(Data records)
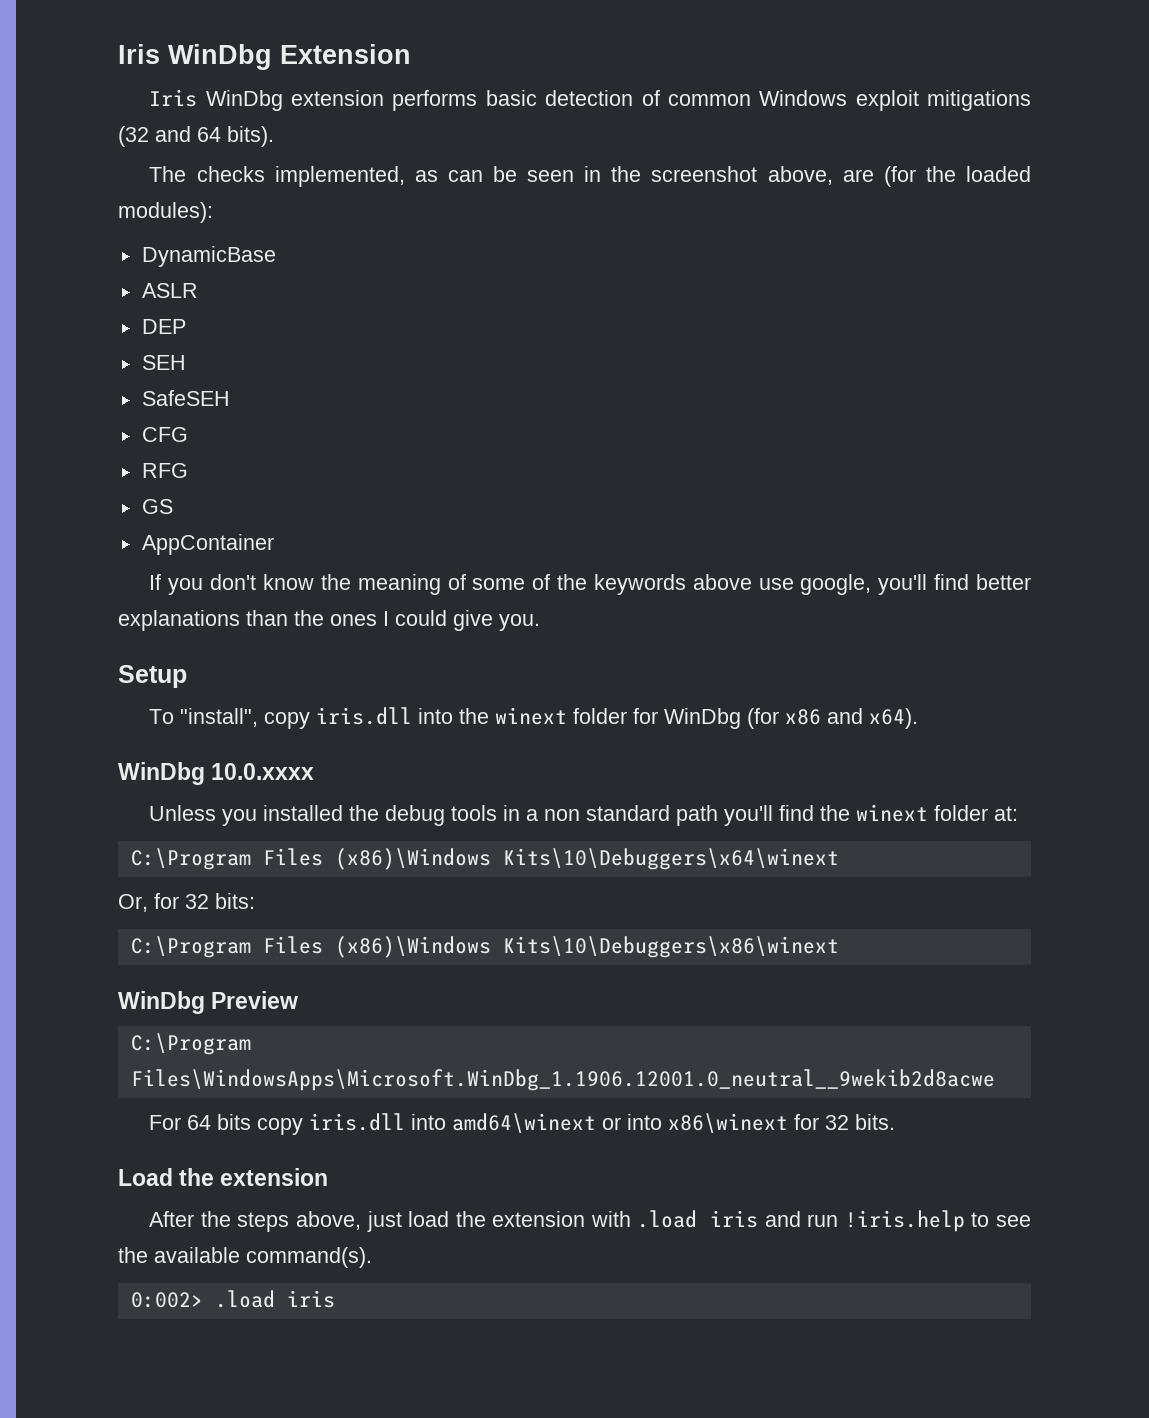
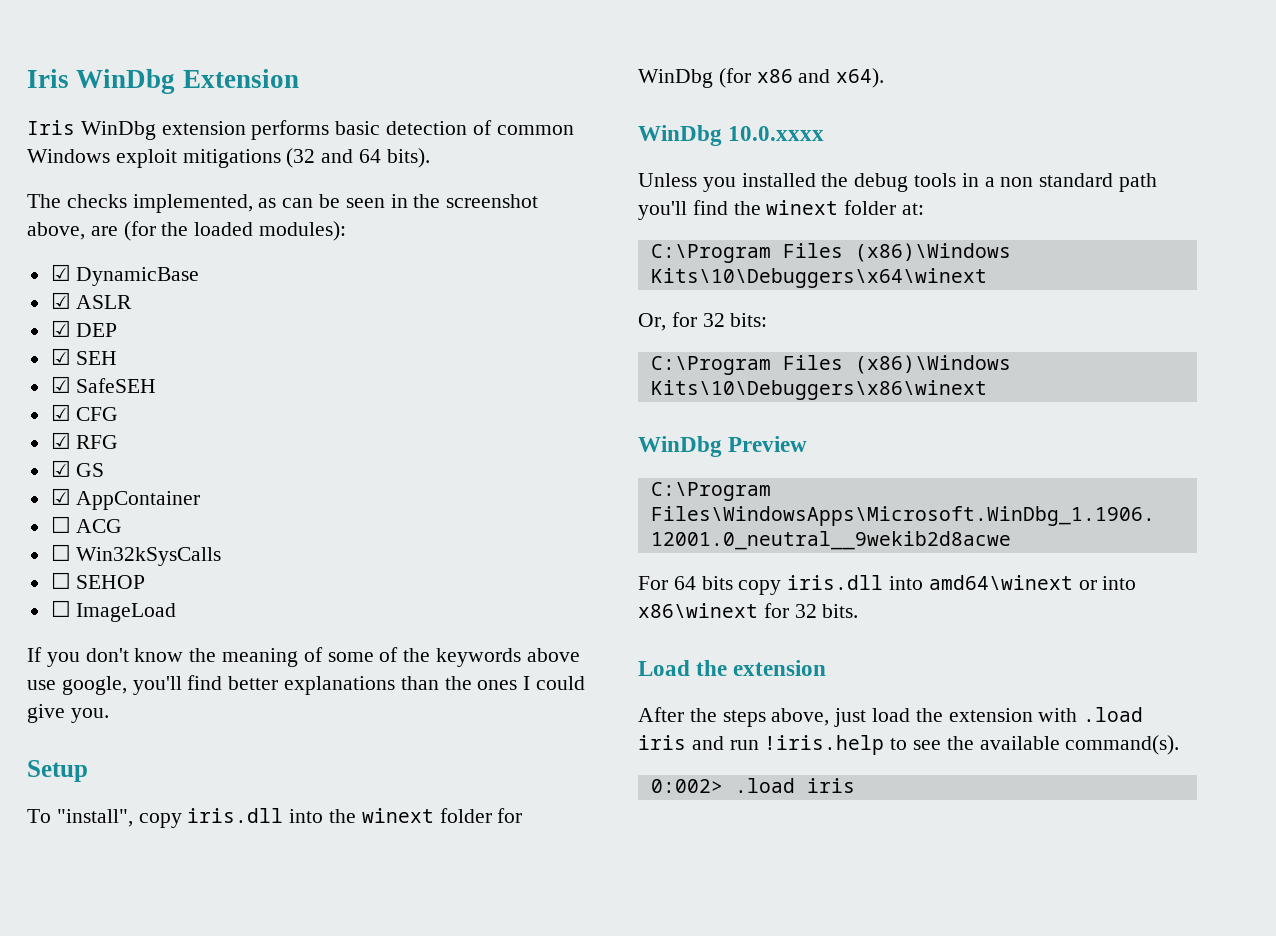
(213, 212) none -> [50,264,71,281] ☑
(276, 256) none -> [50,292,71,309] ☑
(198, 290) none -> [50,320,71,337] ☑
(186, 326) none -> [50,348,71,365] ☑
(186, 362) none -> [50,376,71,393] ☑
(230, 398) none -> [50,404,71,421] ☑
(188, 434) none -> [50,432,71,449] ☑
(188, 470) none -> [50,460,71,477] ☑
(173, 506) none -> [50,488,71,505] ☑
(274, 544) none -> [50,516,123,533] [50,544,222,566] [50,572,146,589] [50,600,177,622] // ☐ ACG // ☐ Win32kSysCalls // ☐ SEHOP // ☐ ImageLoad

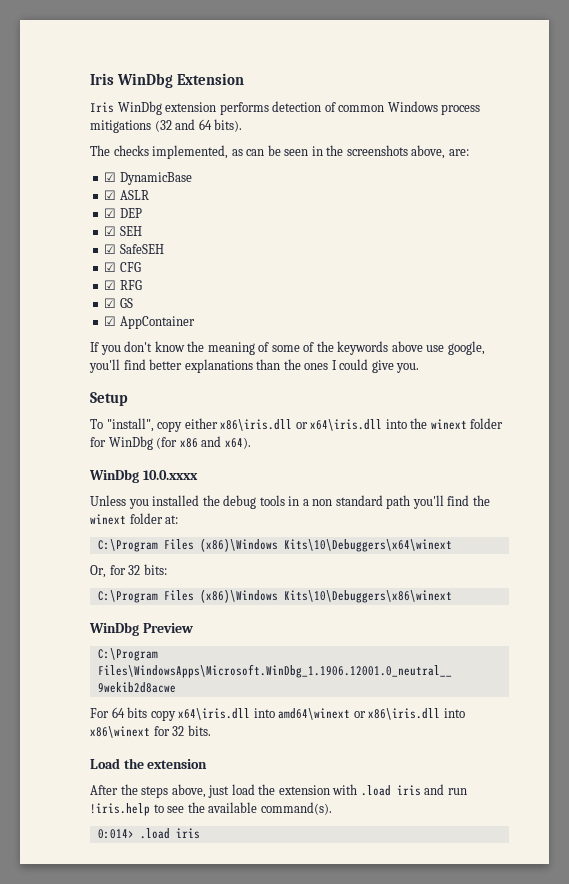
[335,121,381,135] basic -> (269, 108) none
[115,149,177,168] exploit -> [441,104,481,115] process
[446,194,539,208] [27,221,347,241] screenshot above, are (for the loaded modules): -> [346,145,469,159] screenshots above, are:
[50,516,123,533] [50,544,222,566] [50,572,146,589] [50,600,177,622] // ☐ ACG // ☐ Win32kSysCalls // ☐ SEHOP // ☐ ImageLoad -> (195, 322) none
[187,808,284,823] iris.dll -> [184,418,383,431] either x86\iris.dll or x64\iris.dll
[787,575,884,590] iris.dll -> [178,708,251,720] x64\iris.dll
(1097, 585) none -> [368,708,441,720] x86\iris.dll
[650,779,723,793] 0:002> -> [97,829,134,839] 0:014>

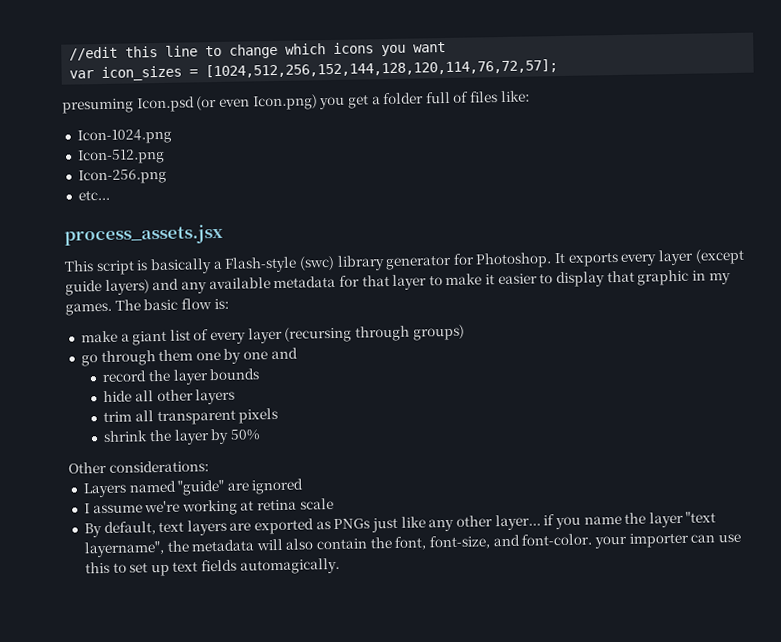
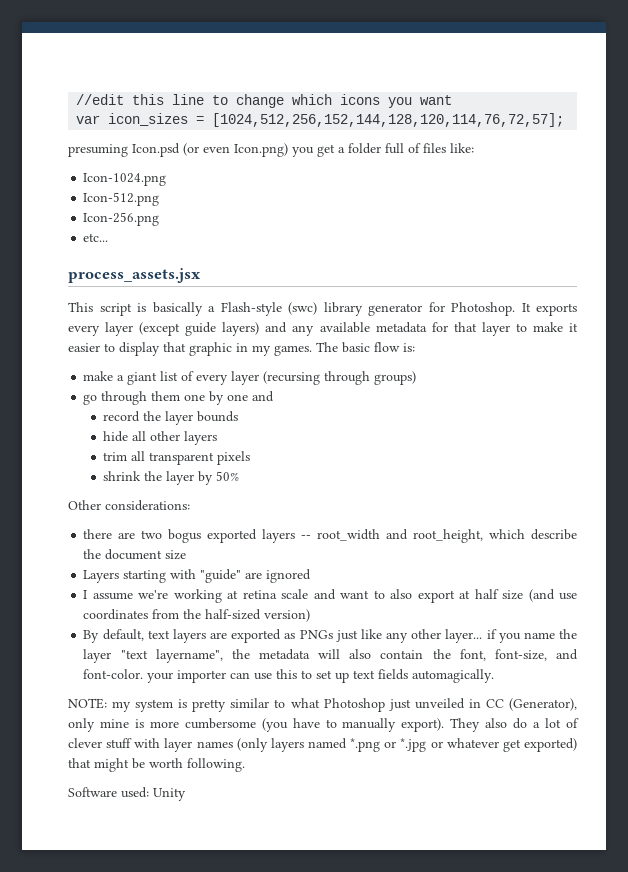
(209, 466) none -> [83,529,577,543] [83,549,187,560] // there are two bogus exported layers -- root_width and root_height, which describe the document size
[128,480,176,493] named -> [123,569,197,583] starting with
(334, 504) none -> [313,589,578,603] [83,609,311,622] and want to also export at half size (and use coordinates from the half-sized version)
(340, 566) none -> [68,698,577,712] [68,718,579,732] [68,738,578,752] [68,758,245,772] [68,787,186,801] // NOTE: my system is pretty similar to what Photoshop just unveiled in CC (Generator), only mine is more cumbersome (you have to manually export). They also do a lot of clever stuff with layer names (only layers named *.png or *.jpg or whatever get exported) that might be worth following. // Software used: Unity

### EXERCISE PROMPT
State how many lines of the entries above include the word "ImageLoad", offering no text other than the number.

### PROBLEM SOLUTION
2